A new report published by Ofcom, the UK’s communications regulator, has revealed that magazines are the UK’s most trusted source of news.
The 2018 Ofcom News Consumption Survey looked at how adults and 12-15-year-olds in the UK consume news across television, newspapers, radio, social media, other internet sources and magazines.
Participants rated sources based on statements and ranked magazines the highest across the board for the following: “is important to me personally” (78 per cent), “is high quality” (82 per cent), “is accurate” (83 per cent), “is trustworthy” (80 per cent), “is impartial” (77 per cent), “offers a range of opinions” (79 per cent), “helps me make up my mind” (80 per cent), “helps me understand what’s going on in the world today” (84 per cent) and “has a depth of analysis and content not available elsewhere” (84 per cent).
Social media was the lowest-ranking news platform based on these statements.
The Publishers Audience Measurement Company (PAMCo) has also revealed its latest cross-platform audience readership figures, covering the period April 2017 to March 2018. PAMco is the governing body which oversees audience measurement for the published media industry. Its survey also shows that 89% of British adults consume magazines and news brands content each month.
The survey looked at audience delivery across all publisher platforms – phone, tablet, desktop and print, and delivers fresh insights into reader habits, including readers’ levels of engagement and trust.
Sharon White, Ofcom’s Chief Executive, said: “The fluid environment of social media certainly brings benefits to news, offering more choice, real-time updates, and a platform for different voices and perspectives. But it also presents new challenges for readers and regulators alike – something that we, as a regulator of editorial standards in TV and radio, are now giving thought for the online world.”

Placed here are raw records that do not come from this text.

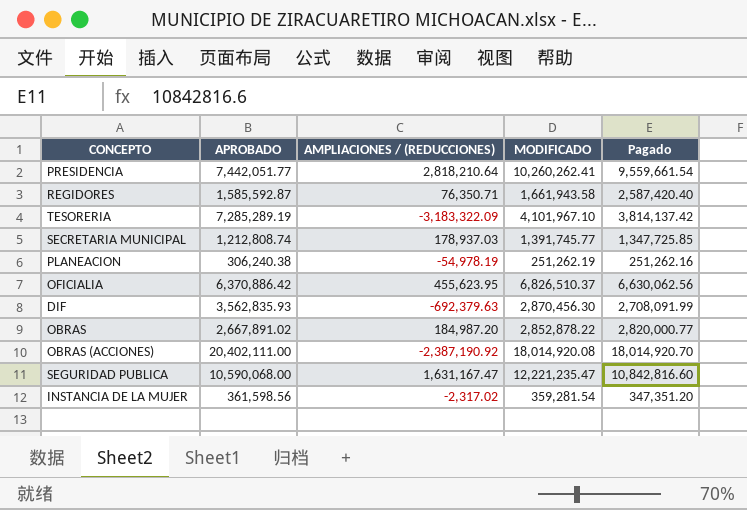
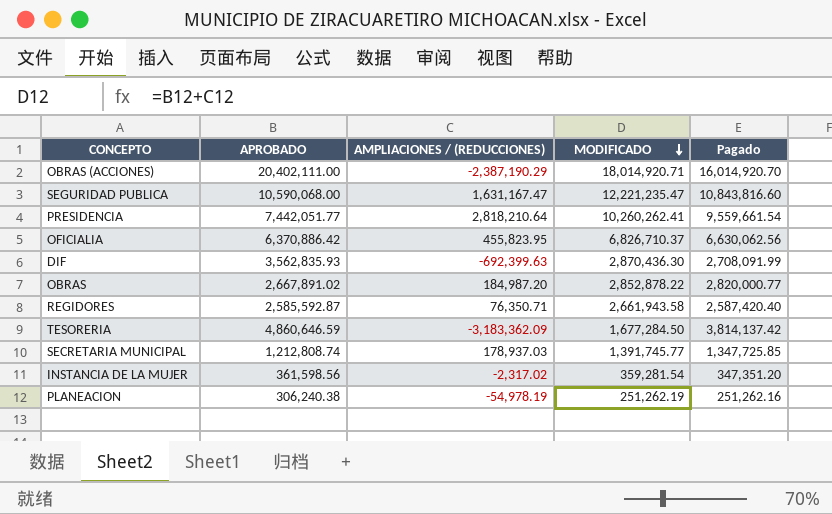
row order: none -> MODIFICADO descending
OBRAS (ACCIONES) | AMPLIACIONES / (REDUCCIONES): -2,387,190.92 -> -2,387,190.29
OBRAS (ACCIONES) | MODIFICADO: 18,014,920.08 -> 18,014,920.71
OBRAS (ACCIONES) | Pagado: 18,014,920.70 -> 16,014,920.70
SEGURIDAD PUBLICA | Pagado: 10,842,816.60 -> 10,843,816.60
OFICIALIA | AMPLIACIONES / (REDUCCIONES): 455,623.95 -> 455,823.95
OFICIALIA | MODIFICADO: 6,826,510.37 -> 6,826,710.37
DIF | AMPLIACIONES / (REDUCCIONES): -692,379.63 -> -692,399.63
DIF | MODIFICADO: 2,870,456.30 -> 2,870,436.30
REGIDORES | APROBADO: 1,585,592.87 -> 2,585,592.87
REGIDORES | MODIFICADO: 1,661,943.58 -> 2,661,943.58
TESORERIA | APROBADO: 7,285,289.19 -> 4,860,646.59
TESORERIA | AMPLIACIONES / (REDUCCIONES): -3,183,322.09 -> -3,183,362.09
TESORERIA | MODIFICADO: 4,101,967.10 -> 1,677,284.50

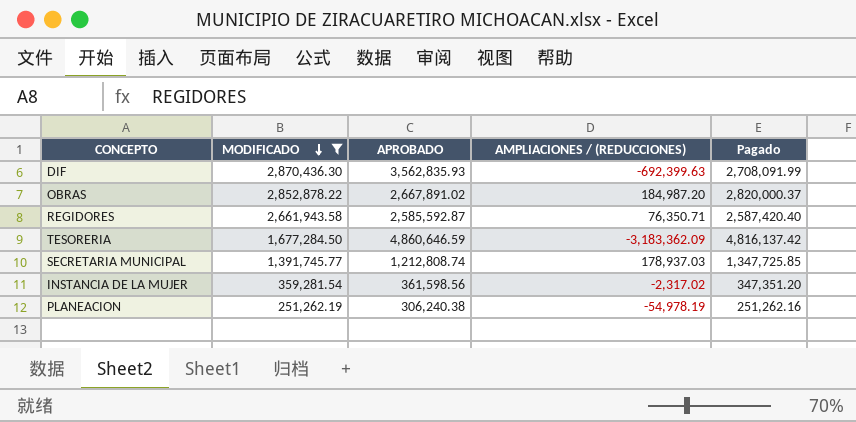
filter: none -> MODIFICADO <= 2,870,436.30
column MODIFICADO | position: 4 -> 2
OBRAS | Pagado: 2,820,000.77 -> 2,820,000.37
TESORERIA | Pagado: 3,814,137.42 -> 4,816,137.42

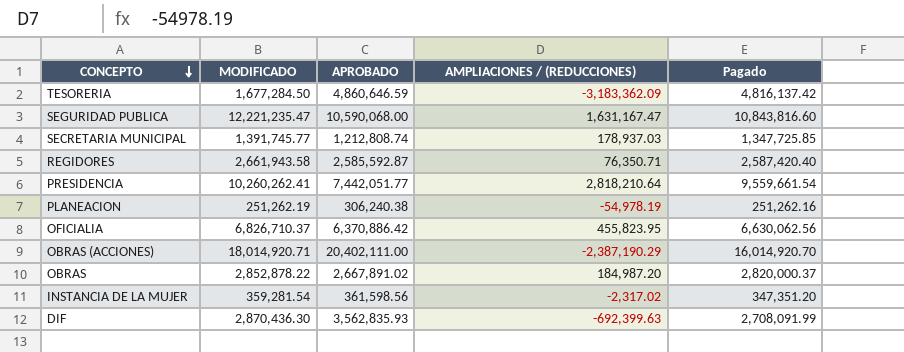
filter: MODIFICADO <= 2,870,436.30 -> none
row order: MODIFICADO descending -> CONCEPTO descending

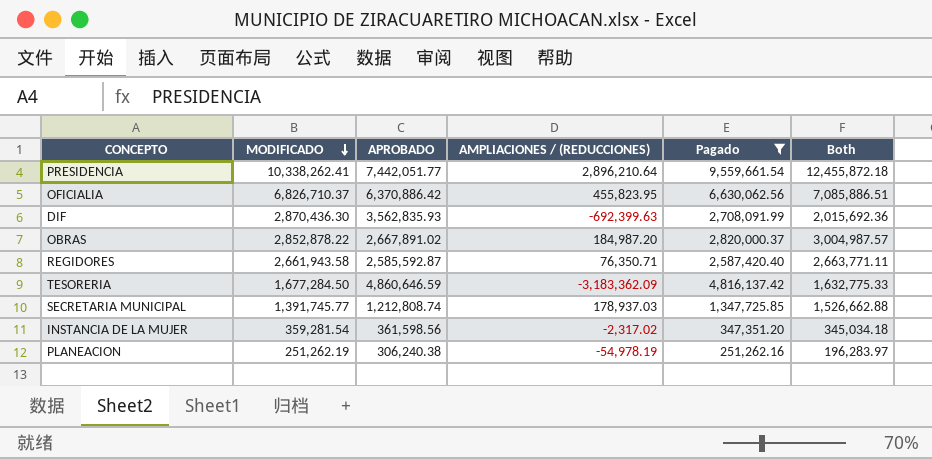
filter: none -> Pagado <= 9,559,661.54
row order: CONCEPTO descending -> MODIFICADO descending
column Both | formula: none -> [AMPLIACIONES / (REDUCCIONES)] + [Pagado]
PRESIDENCIA | MODIFICADO: 10,260,262.41 -> 10,338,262.41
PRESIDENCIA | AMPLIACIONES / (REDUCCIONES): 2,818,210.64 -> 2,896,210.64

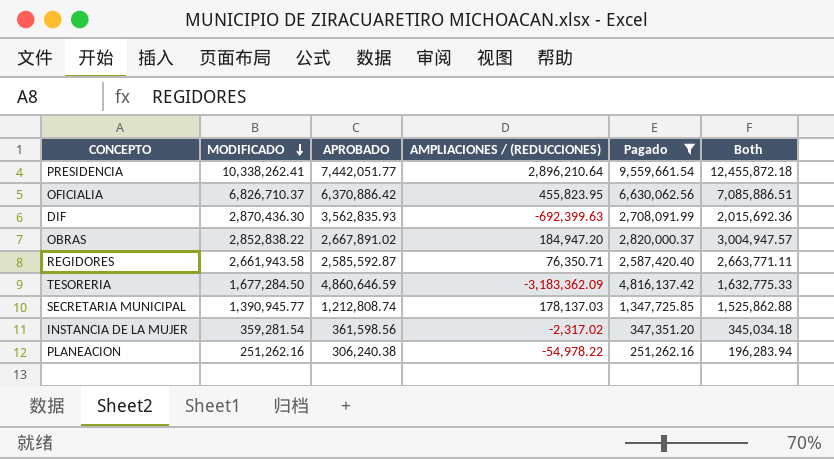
OBRAS | MODIFICADO: 2,852,878.22 -> 2,852,838.22
OBRAS | AMPLIACIONES / (REDUCCIONES): 184,987.20 -> 184,947.20
OBRAS | Both: 3,004,987.57 -> 3,004,947.57
SECRETARIA MUNICIPAL | MODIFICADO: 1,391,745.77 -> 1,390,945.77
SECRETARIA MUNICIPAL | AMPLIACIONES / (REDUCCIONES): 178,937.03 -> 178,137.03
SECRETARIA MUNICIPAL | Both: 1,526,662.88 -> 1,525,862.88
PLANEACION | MODIFICADO: 251,262.19 -> 251,262.16
PLANEACION | AMPLIACIONES / (REDUCCIONES): -54,978.19 -> -54,978.22
PLANEACION | Both: 196,283.97 -> 196,283.94

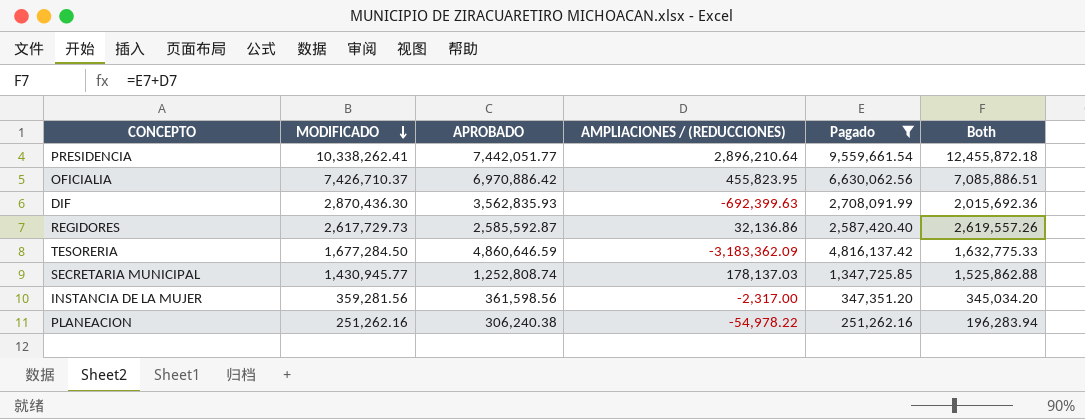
row OBRAS: 2,852,838.22 | 2,667,891.02 | 184,947.20 | 2,820,000.37 | 3,004,947.57 -> none
OFICIALIA | MODIFICADO: 6,826,710.37 -> 7,426,710.37
OFICIALIA | APROBADO: 6,370,886.42 -> 6,970,886.42
REGIDORES | MODIFICADO: 2,661,943.58 -> 2,617,729.73
REGIDORES | AMPLIACIONES / (REDUCCIONES): 76,350.71 -> 32,136.86
REGIDORES | Both: 2,663,771.11 -> 2,619,557.26
SECRETARIA MUNICIPAL | MODIFICADO: 1,390,945.77 -> 1,430,945.77
SECRETARIA MUNICIPAL | APROBADO: 1,212,808.74 -> 1,252,808.74
INSTANCIA DE LA MUJER | MODIFICADO: 359,281.54 -> 359,281.56
INSTANCIA DE LA MUJER | AMPLIACIONES / (REDUCCIONES): -2,317.02 -> -2,317.00
INSTANCIA DE LA MUJER | Both: 345,034.18 -> 345,034.20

Magnetic, the UK marketing agency for consumer magazine media, says that magazine environments offer advertisers a quality context underpinned by engaged and passionate audiences who trust the content and find it relevant. It says “We know from our Matter of Trust study that this has a rub effect on the advertising placed there resulting in increases in key brand metrics.”
In the quality of media as a news source, 80 per cent of people said that magazines were the most trustworthy (TV was deemed to be the second most trustworthy at 70 per cent and Facebook the least trustworthy at 35 per cent). The report also revealed that magazines have the most depth of analysis and content not available elsewhere (84 per cent), with TV again coming second at 63 per cent. Magazine brands also deliver against the factors most crucial to trust: relevancy and meaning; reliability and ethics, expertise and objectivity, transparency, viewpoint diversity and reputation and fame.
In blog post on planner bias, Sue Todd, Magetic CEO, said: “According to research released in March this year by Ebiquity and Radiocentre, traditional media are undervalued by industry decision-makers despite being considerably more effective for brand building when compared to online video and social media.
The reality is that demand for magazine content is going up, not down, according to Sue, and the report from PAMCo is proof.
Bias is a big problem, she adds. Many media planners are too young to recall the glory days of magazines and are more familiar with Facebook, Snapchat, Twitter and Instagram.
More so, with the majority of agencies based in London – where people rent, commute, have less disposable income, tend not to talk to strangers and work in offices – Todd laments the bias engendered by the “London media bubble”.
“We need to remind media planners that the London media bubble isn’t how all media is consumed,” she says.
As important is the potential threat to local democracy if local and regional media is weakened. Matt Hancock, the Secretary of State at the Government’s Department of Culture, Media and Sport, said: “Our fearless and independent press plays a vital role in informing citizens and is one of the foundations on which our democracy is built.
“At a time of dramatic technological changes and with our institutions under threat from disinformation, we need this clear-eyed view of how high-quality journalism can continue to be effectively produced, distributed and consumed.”
The Government has commissioned an independent review into the future of high quality journalism in the UK, chaired by Dame Frances Cairncross.
The Cairncross review is investigating the overall state of the news media market, particularly the press industry, including threats to financial sustainability, the role and impact of digital search engines and social media platforms, the operation of the digital advertising supply chain, and how content and data flows are operated and managed.